# How to fit breeching



## hobbyhorse23 (May 12, 2010)

This was hiding at the end of another thread and got overlooked. By private request I'm responding but thought it was best to open a new thread rather than hijacking the other one.








michele80906 said:


> Leia, I enjoy reading your posts. Couple of questions for you...I guess I should have posted them to this breeching topic...I have read several ways people adjust their breeching like fastening the traces first and pushing the cart back until the traces have no slack in them and setting your breeching to keep the cart there with one hand inbetween the horses body and the breeching. When they say hand, do they mean the flat of the hand or the hand standing on edge? I know where the breeching goes...someone commented almost in a straight line with the stifle, right below the highest part of the muscle..not too high, not too low. Also, I am going to test drive a mare that is older and very expericenced, very broke to the cart and she goes down the roads just beautifully...just what I need. She has been on trail rides and down roads, parades, etc, but it must have been pretty flat as she has never had breeching on. If I purchase her, would you suggest me ground driving her and lunging her with the breeching on then going to the cart? I think the lady just put it on the mare and she didn't react but I have no idea how tight she set it...I sent her a website and some instructions. I live where there is a lot of hills...pretty steep at times and breeching is a must for me. Also a kick strap...I learned that lesson. The mare has never had a kick strap on and never had any bucking and kicking but after what happened to me, I just don't think I will drive without one...you just never know and it's cheap insurance...and if it is on them correctly they move freely and don't really know it's there. Thank you in advance. Michele


So the first question I'm hearing is how much clearance there ought to be between the breeching and the horse's rump. When adjusting the breeching for the first time I will generally do as you've described and push the shafts back until they're at the point of the shoulder and make sure the traces are adjusted to be snug in that position. For a big horse some say there should be almost a full hand (five fingers on edge) between the breeching and the rump when the traces are taut, although I prefer my harness adjusted with a little less play than that depending on the type of vehicle and the fit of the harness. For a mini this is obviously way too much so I downsize those instructions and typically allow two to three fingers width instead of a hand. The important part is that the breeching come into play before the weight of the cart shoves the saddle forward and that all the parts of the harness work smoothly to transfer movement without goosing the horse or causing her discomfort. This will be different for each horse, just as for my horse having the breeching set at the stifle would be way too low but that works perfectly for many. Have the horse walk forward and make a couple of turns and halts while you watch from the ground and see how the initial settings are working. If the shafts are coming too far forward when she tries to turn, tighten the breeching a bit. Be aware of the interplay between harness parts though- sometimes the tugs can be a little too high, the overgirth not adjusted correctly, etc., and those can cause the shaft problems so tightening the breeching will not help. Look at the whole picture!

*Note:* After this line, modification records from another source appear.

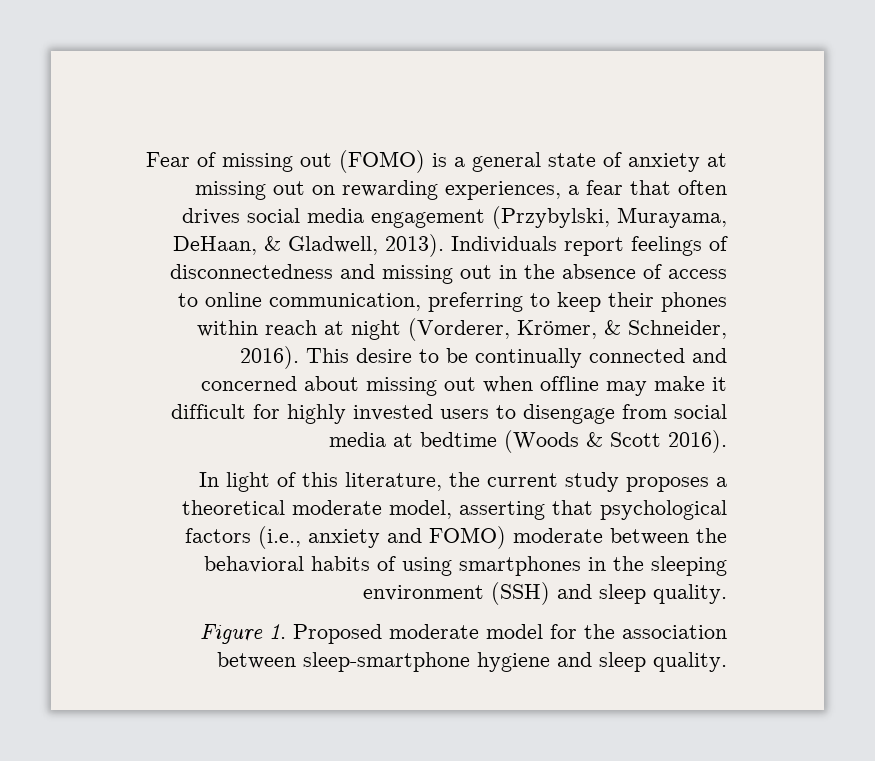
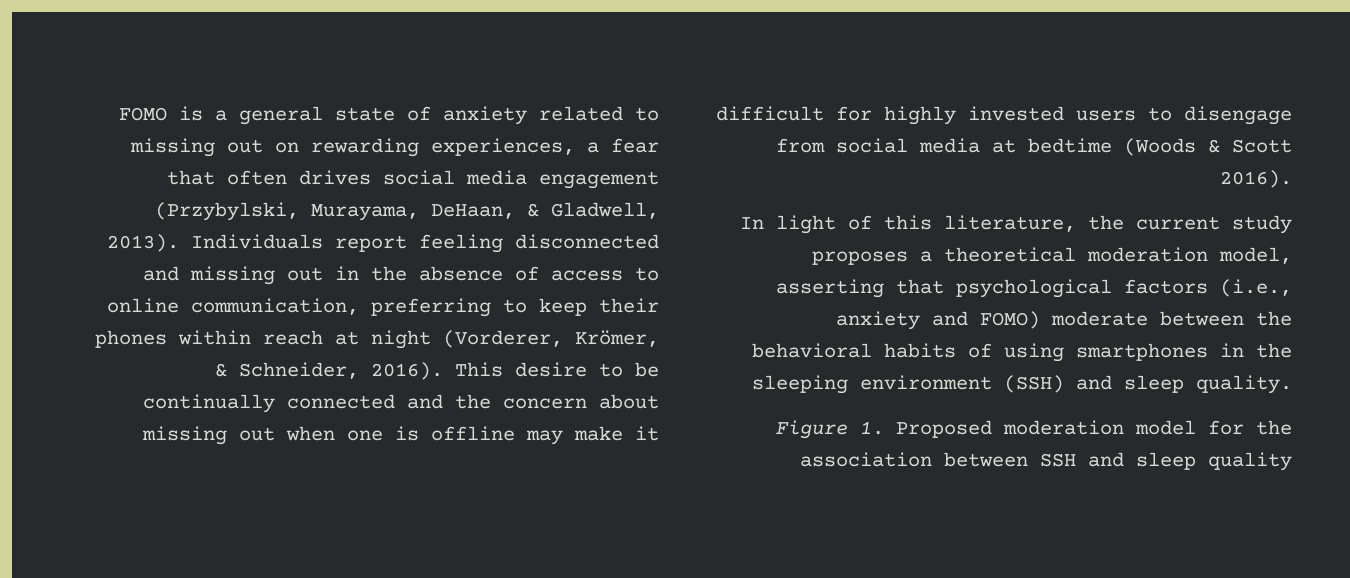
- Fear of missing out (FOMO) is a general state of anxiety at missing out on rewarding experiences, a fear that often drives social media engagement (Przybylski, Murayama, DeHaan, & Gladwell, 2013).
+ FOMO is a general state of anxiety related to missing out on rewarding experiences, a fear that often drives social media engagement (Przybylski, Murayama, DeHaan, & Gladwell, 2013).
- Individuals report feelings of disconnectedness and missing out in the absence of access to online communication, preferring to keep their phones within reach at night (Vorderer, Krömer, & Schneider, 2016).
+ Individuals report feeling disconnected and missing out in the absence of access to online communication, preferring to keep their phones within reach at night (Vorderer, Krömer, & Schneider, 2016).
- This desire to be continually connected and concerned about missing out when offline may make it difficult for highly invested users to disengage from social media at bedtime (Woods & Scott 2016).
+ This desire to be continually connected and the concern about missing out when one is offline may make it difficult for highly invested users to disengage from social media at bedtime (Woods & Scott 2016).
- In light of this literature, the current study proposes a theoretical moderate model, asserting that psychological factors (i.e., anxiety and FOMO) moderate between the behavioral habits of using smartphones in the sleeping environment (SSH) and sleep quality.
+ In light of this literature, the current study proposes a theoretical moderation model, asserting that psychological factors (i.e., anxiety and FOMO) moderate between the behavioral habits of using smartphones in the sleeping environment (SSH) and sleep quality.
- Figure 1. Proposed moderate model for the association between sleep-smartphone hygiene and sleep quality.
+ Figure 1. Proposed moderation model for the association between SSH and sleep quality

What I want to see is that as the horse starts off, he or she can step smoothly into the traces and the cart starts forward without a jerk. The breastcollar should have already been touching the chest, just not under pressure unless you were on a hill. As the horse moves forward the shafts should remain at the point of the shoulder, neither rolling forward past that or lagging back with half the pulling power coming from the tugs. The tugs (or shaft loops as some call them) will swing a little back and forth with the movement of the shafts but should remain pretty much vertical as their only real job is to hold the shafts up and keep them close to the body. All pulling should come from the traces and all braking should come from the breeching. As the horse goes to stop the traces should begin to slacken, the tugs will start to swing slightly forward and the breeching should engage smoothly and comfortably to take the weight. You don't want the horse slammed from behind with no warning nor do you want the breeching coming in as an afterthought when the horse has already stopped the cart with the saddle and tugs.



The shafts should remain pretty much level through this; if the tips suddenly swing up you need to adjust a few things.

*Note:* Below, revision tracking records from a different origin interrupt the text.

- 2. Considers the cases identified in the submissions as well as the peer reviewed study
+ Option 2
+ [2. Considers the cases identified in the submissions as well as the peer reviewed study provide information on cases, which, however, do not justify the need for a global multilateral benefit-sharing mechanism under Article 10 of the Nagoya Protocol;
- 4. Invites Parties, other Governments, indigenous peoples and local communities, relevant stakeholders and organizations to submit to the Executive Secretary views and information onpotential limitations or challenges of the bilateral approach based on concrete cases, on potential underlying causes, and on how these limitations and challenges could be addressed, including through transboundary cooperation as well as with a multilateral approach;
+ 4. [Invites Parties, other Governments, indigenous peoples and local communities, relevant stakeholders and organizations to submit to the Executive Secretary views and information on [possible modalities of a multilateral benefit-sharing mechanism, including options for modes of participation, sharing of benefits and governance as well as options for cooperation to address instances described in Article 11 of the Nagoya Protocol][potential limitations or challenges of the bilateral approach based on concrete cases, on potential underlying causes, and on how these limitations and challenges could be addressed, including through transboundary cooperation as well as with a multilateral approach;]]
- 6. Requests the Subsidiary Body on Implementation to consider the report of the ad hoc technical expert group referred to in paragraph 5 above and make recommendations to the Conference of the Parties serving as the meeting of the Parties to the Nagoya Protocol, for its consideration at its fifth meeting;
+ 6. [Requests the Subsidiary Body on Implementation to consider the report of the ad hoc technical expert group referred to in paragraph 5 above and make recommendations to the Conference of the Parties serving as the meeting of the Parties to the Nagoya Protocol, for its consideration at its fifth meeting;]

As for introducing breeching to a horse you aren't sure has worn it, yes, I would absolutely start at the beginning. It doesn't hurt anything and might save you an accident! Let the horse wear it with the rest of the harness and longe her with it. If she doesn't react to it flopping around back there (make sure you have the holdback straps safely secured so she can't catch a foot in them) then attach the holdbacks to the tug loops just tight enough she can feel the breeching and see how she does. Longe both ways and at all three gaits. You may wish to tighten them another notch or two so she feels constant contact and try another few laps. If she is relaxed and happy then praise her and maybe quit for the day depending on her level of training.

You want the horse to get used to not only feeling the breeching touching her but learning to lean into it to stop the cart so if you can I'd get a helper and try one last thing before hitching. With big horses people will usually have a helper walking on each side pull on the breeching as the horse stops, but it's often hard to find three people to help you.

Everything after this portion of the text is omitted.